According to the structure for connecting an aluminum cable and a terminalin the embodiments of the present disclosure, because the mass of the aluminum cable 10 is ⅔ of the mass of a copper cable, and the cost of the aluminum cable 10 is ⅔ of the cost of the copper cable, objectives of cost reduction and light weight are achieved by using the connection structure of an aluminum cable and a terminal. Further, setting the welding area between the aluminum cable 10 and the terminal 20 to be 5*M≤S≤6*M can prevent the welding area from being excessively small or excessively large. To be specific, on one hand, if the welding area is excessively small, a high temperature is generated due to excessively concentrated welding energy, leading to over welding and an insufficient mechanical strength after welding, finally reducing the use reliability of the aluminum cable 10. On the other hand, if the welding area is excessively small, a current allowed to pass through per square millimeter of the welding area is excessively large, a welding part may be easily burnt out, leading to a short service life of the welding part. In addition, if the welding area is excessively large, a current allowed to pass through per square millimeter of the welding area is excessively small, and the electric conduction performance of the aluminum cable is further reduced. Therefore, by setting the welding area to be 5*M≤S≤6*M in the present disclosure, aluminum cables in different specifications can balance the electric conduction performance, overcurrent capability, and mechanical strength.

The following tests the overcurrent capability and the welding mechanical strength of the aluminum cable by using a cable core whose nominal cross-sectional area is 50 mm² as an example. Test results are shown in the following table:

		Welding
	Overcurrent	mechanical
S/M	capability	strength
4.5	180 A	2500 N
5	200 A	3000 N
5.5	210 A	3200 N
6	200 A	3000 N
6.5	200 A	3000 N

As can be known from the foregoing table, when a value of S/M changes from 4.5 to 5.5, the overcurrent capability and the welding mechanical strength are both in an ascending trend, and when the value of S/M changes from 5.5 to 6.5, the overcurrent capability and the welding mechanical strength are both in a descending trend. Therefore, when the value of S/M is between 5 and 6, the aluminum cable has the optimal overcurrent capability and welding mechanical strength.

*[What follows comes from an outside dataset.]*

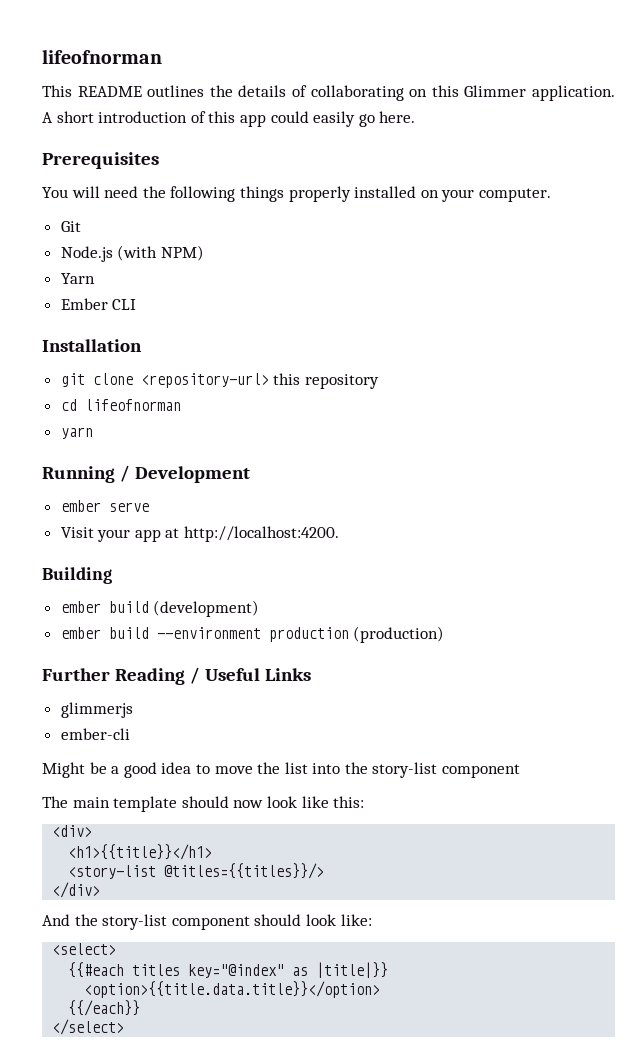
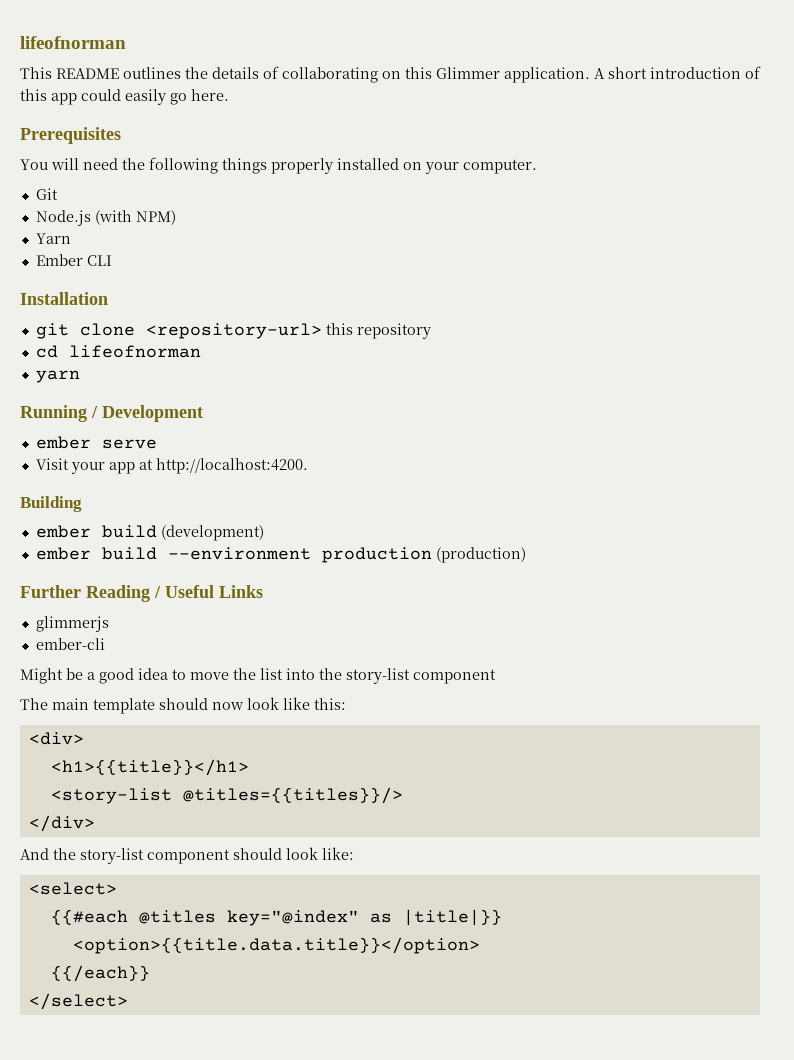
[132,964,181,976] titles -> [138,910,216,924] @titles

Meanwhile, when the value of S/M exceeds 6, the overcurrent capability and the welding mechanical strength change slowly. However, when the welding area is increased, due to expansion of the welding part and control over pressure on the welding part, welding process costs may be increased and a welding difficulty coefficient may be increased. Therefore, limiting the welding area S between the cable welding portion 12 and the terminal 20 to be 5*M≤S≤6*M can both balance the electric conduction performance, the overcurrent capability, and the mechanical strength, and control the welding difficulty coefficient and the welding process costs.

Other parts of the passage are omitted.